STUDY MATERIAL START

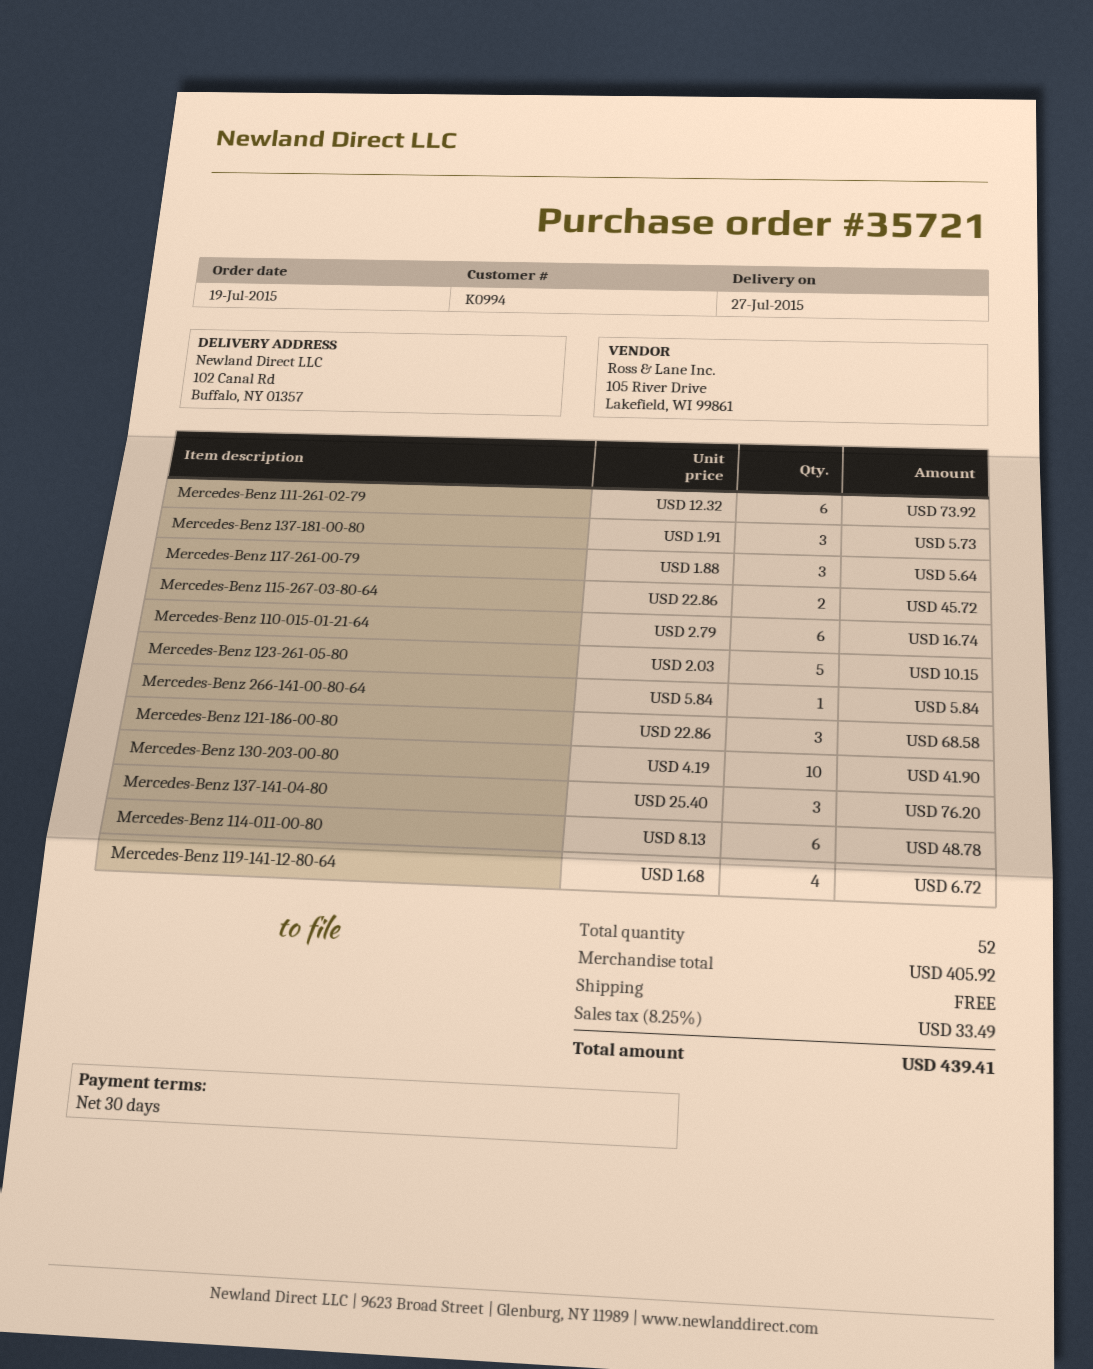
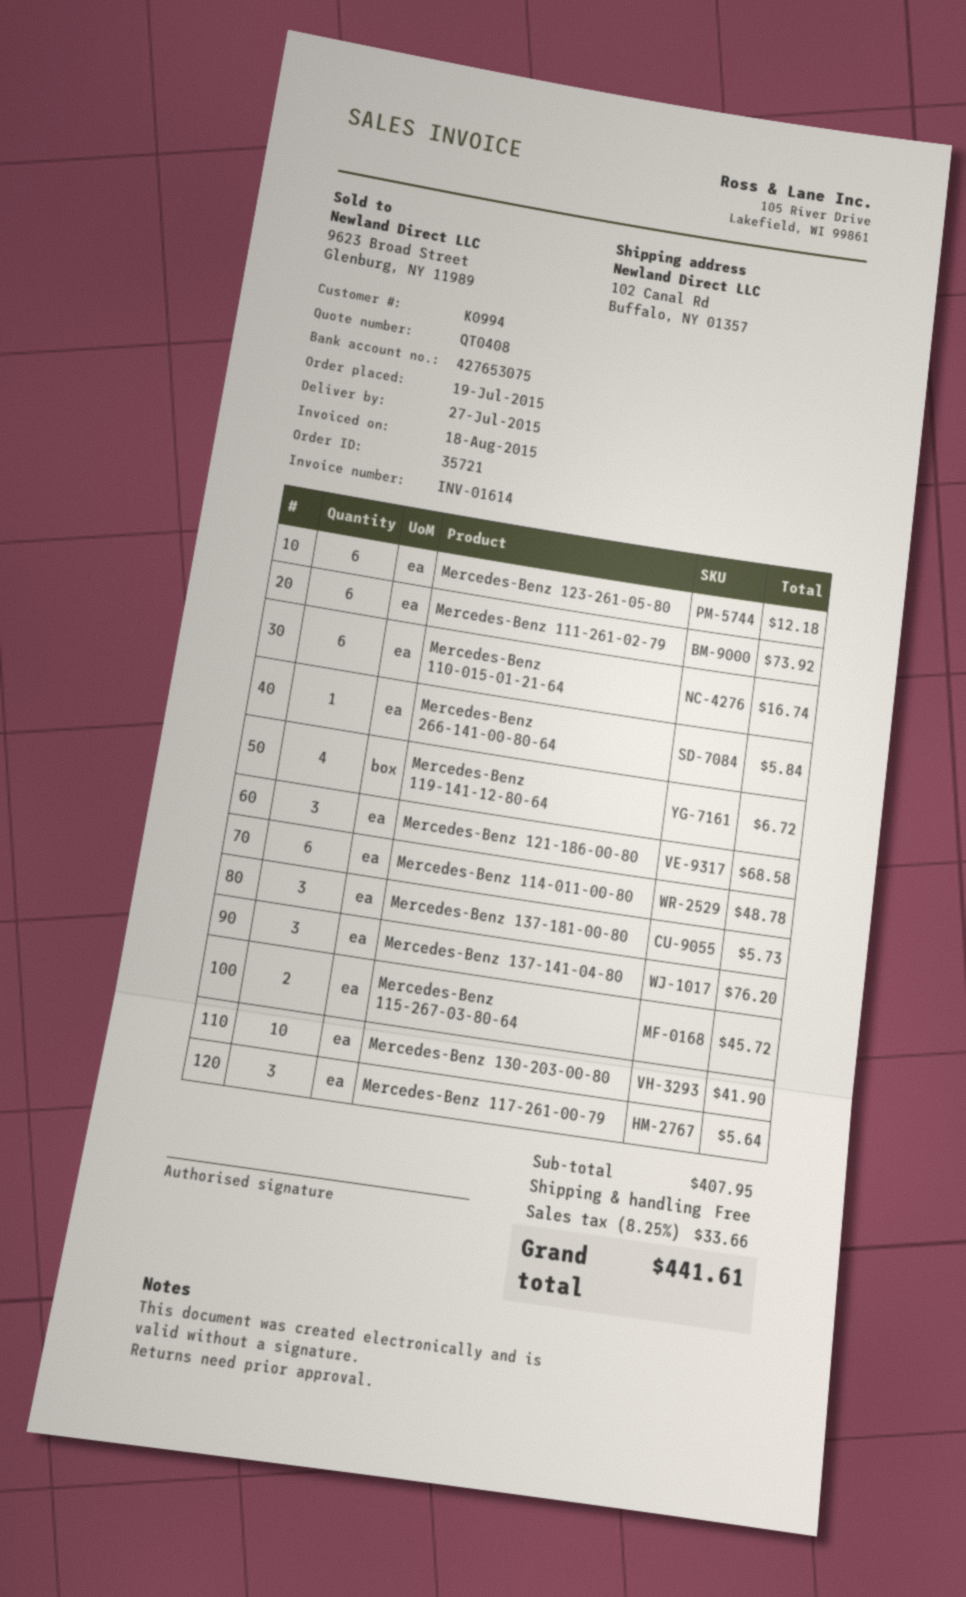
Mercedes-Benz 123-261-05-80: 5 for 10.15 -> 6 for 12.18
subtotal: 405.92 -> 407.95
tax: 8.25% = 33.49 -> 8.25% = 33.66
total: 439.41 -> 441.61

STUDY MATERIAL END
STUDY MATERIAL START

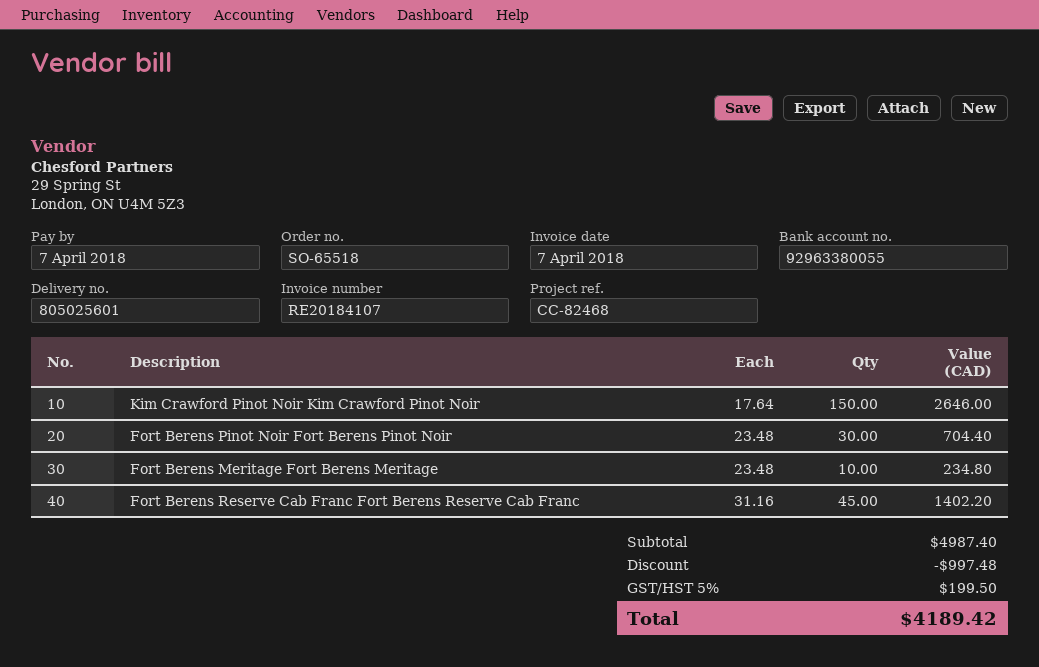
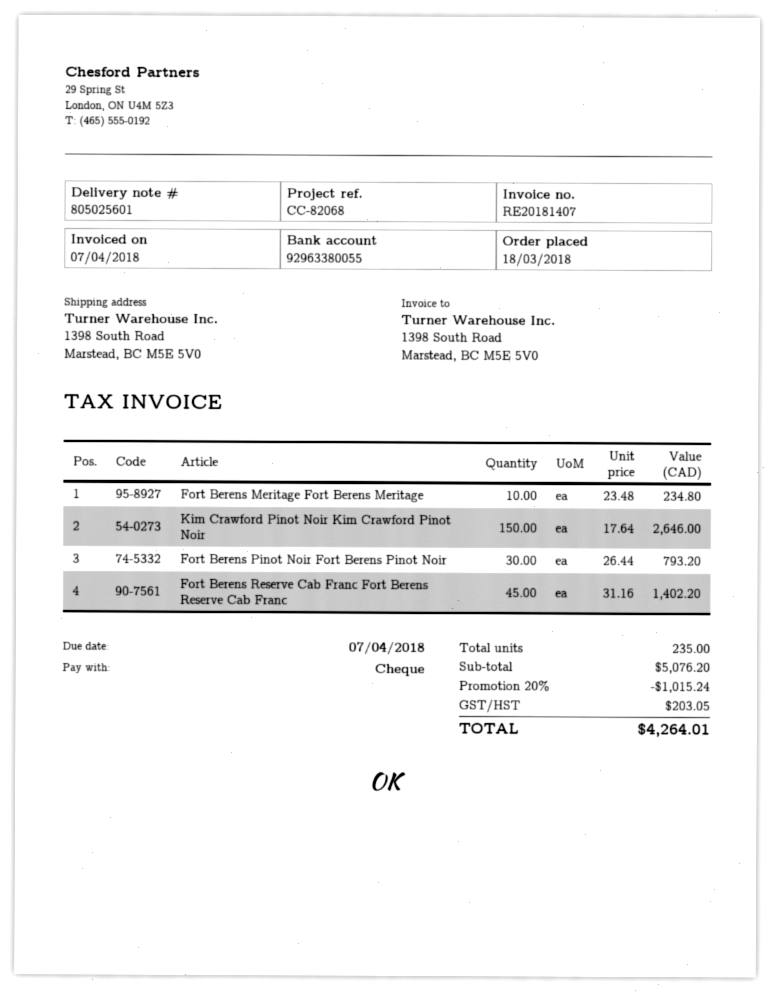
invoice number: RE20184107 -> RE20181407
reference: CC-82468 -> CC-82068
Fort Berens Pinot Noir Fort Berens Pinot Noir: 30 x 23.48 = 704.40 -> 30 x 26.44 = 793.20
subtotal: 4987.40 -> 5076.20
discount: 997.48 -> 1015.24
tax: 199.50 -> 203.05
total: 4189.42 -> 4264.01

STUDY MATERIAL END
STUDY MATERIAL START

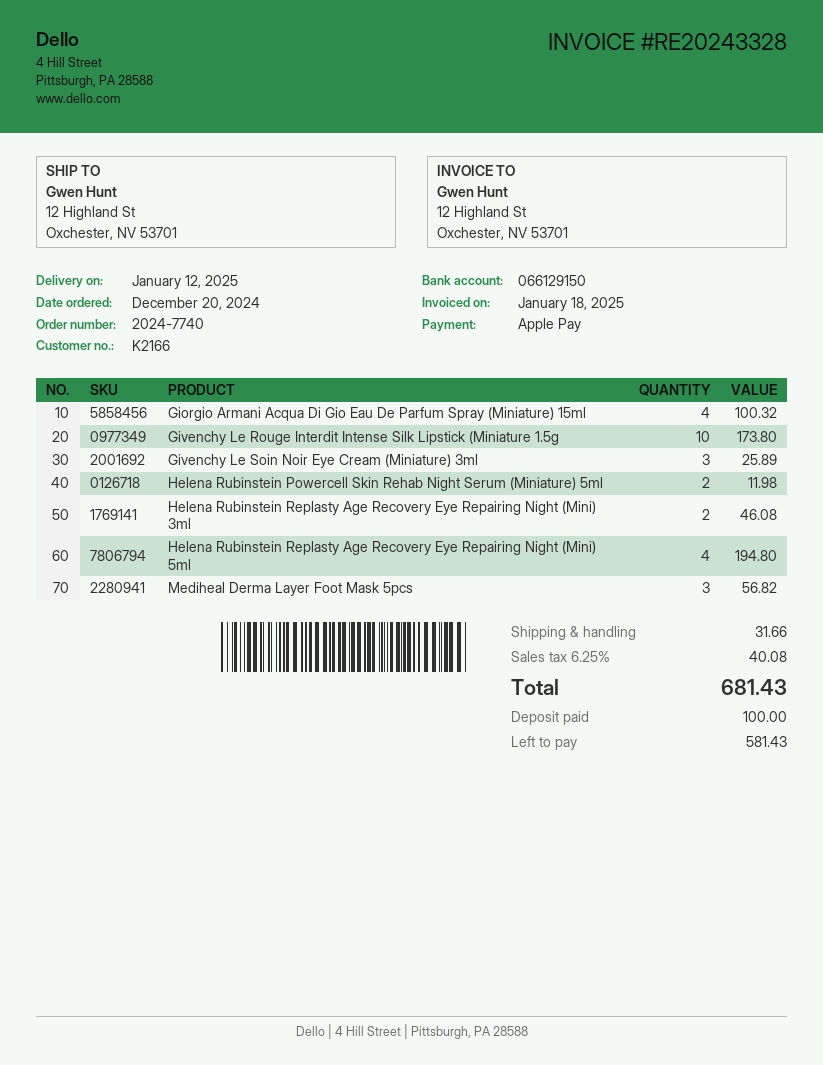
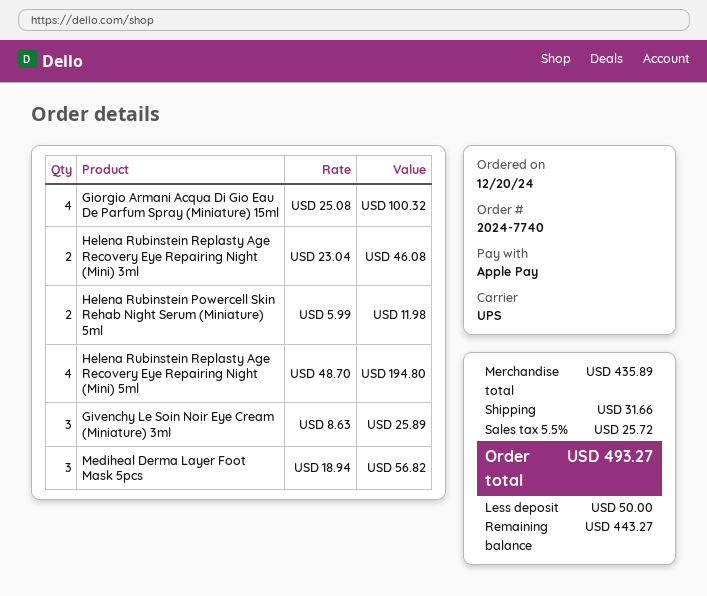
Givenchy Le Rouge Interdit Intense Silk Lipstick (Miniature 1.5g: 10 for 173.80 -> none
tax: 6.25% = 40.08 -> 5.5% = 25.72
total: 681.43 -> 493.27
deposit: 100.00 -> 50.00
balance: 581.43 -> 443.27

STUDY MATERIAL END

# [YOUR TASK]
Can you repeat, word for word, every line above from the one containing "Mercedes-Benz 123-261-05-80: 5" down to the one containing "total: 439.41 -> 441.61", including both?

# [SOLUTION TO THIS TASK]
Mercedes-Benz 123-261-05-80: 5 for 10.15 -> 6 for 12.18
subtotal: 405.92 -> 407.95
tax: 8.25% = 33.49 -> 8.25% = 33.66
total: 439.41 -> 441.61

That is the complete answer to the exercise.